[Opening RECORDS FOR THE EXERCISE section]

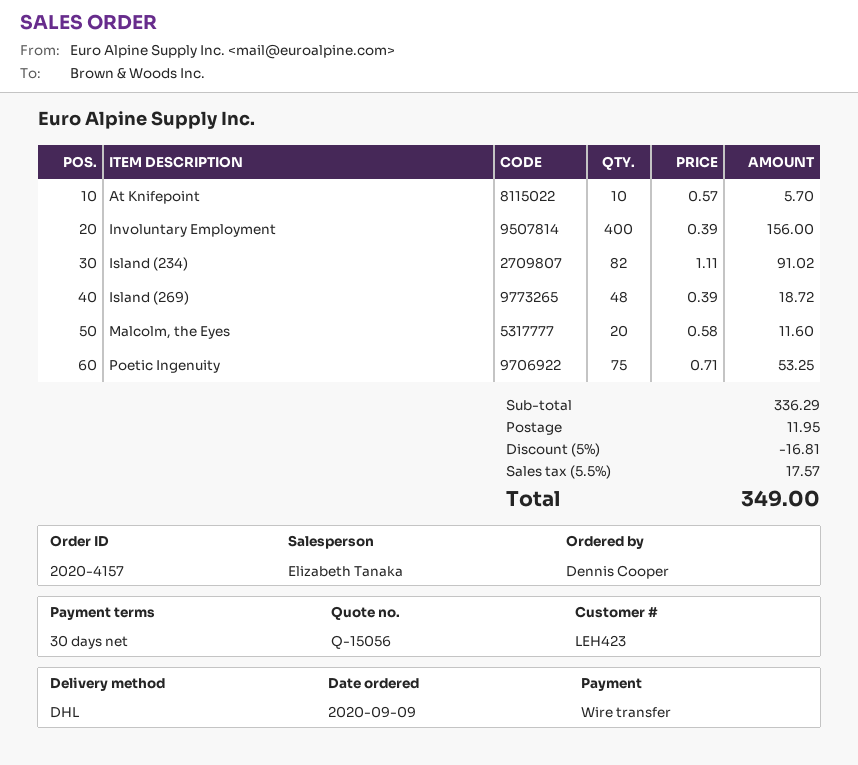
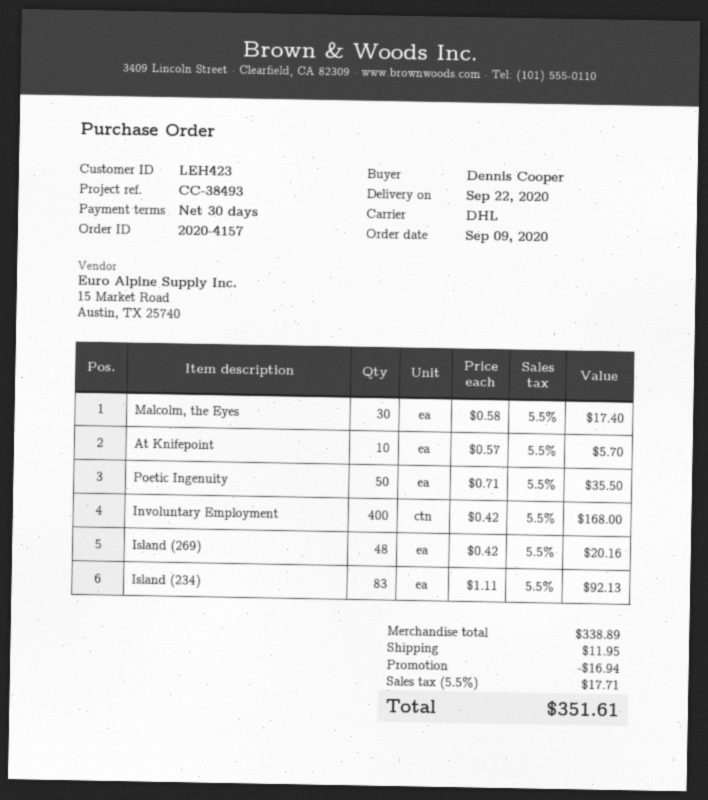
Involuntary Employment: 400 x 0.39 = 156.00 -> 400 x 0.42 = 168.00
Island (234): 82 x 1.11 = 91.02 -> 83 x 1.11 = 92.13
Island (269): 48 x 0.39 = 18.72 -> 48 x 0.42 = 20.16
Malcolm, the Eyes: 20 x 0.58 = 11.60 -> 30 x 0.58 = 17.40
Poetic Ingenuity: 75 x 0.71 = 53.25 -> 50 x 0.71 = 35.50
subtotal: 336.29 -> 338.89
discount: 16.81 -> 16.94
tax: 5.5% = 17.57 -> 5.5% = 17.71
total: 349.00 -> 351.61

[Closing RECORDS FOR THE EXERCISE section]

WORK TO COMPLETE> Only the lines from the one containing "discount: 16.81 -> 16.94" to the end of the records should be repeated, exactly as they appear.

RESPONSE TO THIS TASK>
discount: 16.81 -> 16.94
tax: 5.5% = 17.57 -> 5.5% = 17.71
total: 349.00 -> 351.61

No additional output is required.